Records contained in a dataset
<<<<
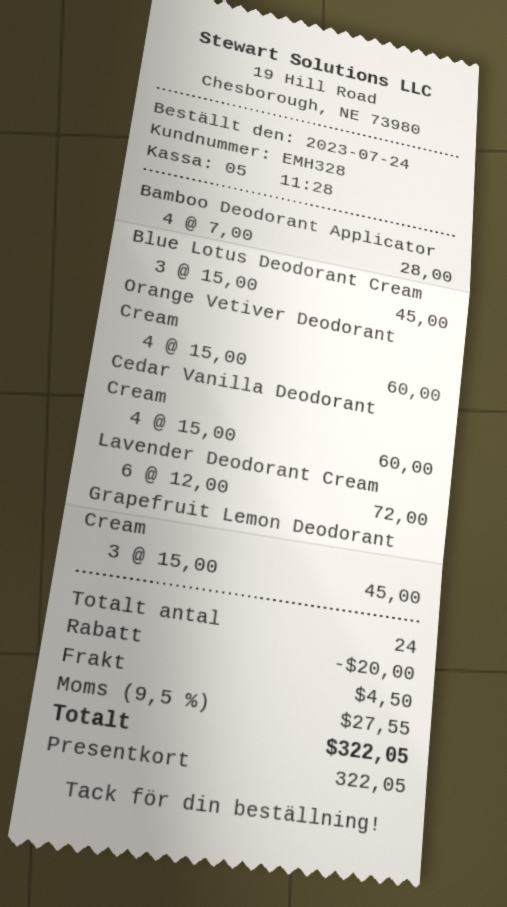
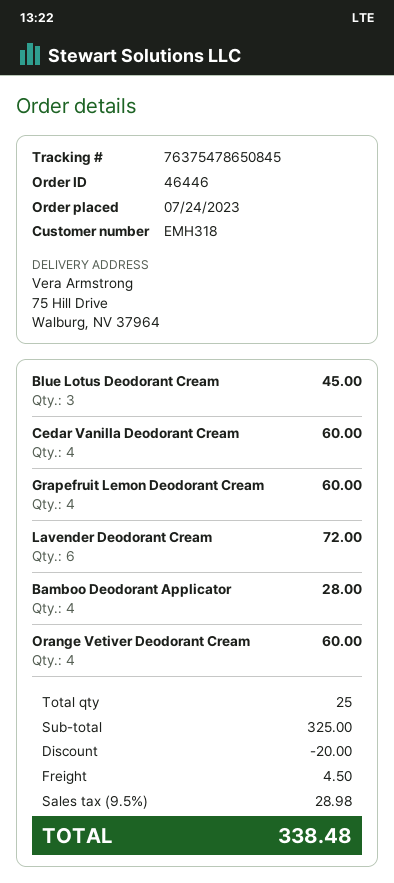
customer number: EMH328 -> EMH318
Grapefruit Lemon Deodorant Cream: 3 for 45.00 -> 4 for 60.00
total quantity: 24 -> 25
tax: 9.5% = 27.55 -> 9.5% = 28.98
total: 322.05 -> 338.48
>>>>
#### WHAT THIS TASK INVOLVES
For each line of the entries that holds the word "total", pull that line out.

#### EXERCISE ANSWER
total quantity: 24 -> 25
total: 322.05 -> 338.48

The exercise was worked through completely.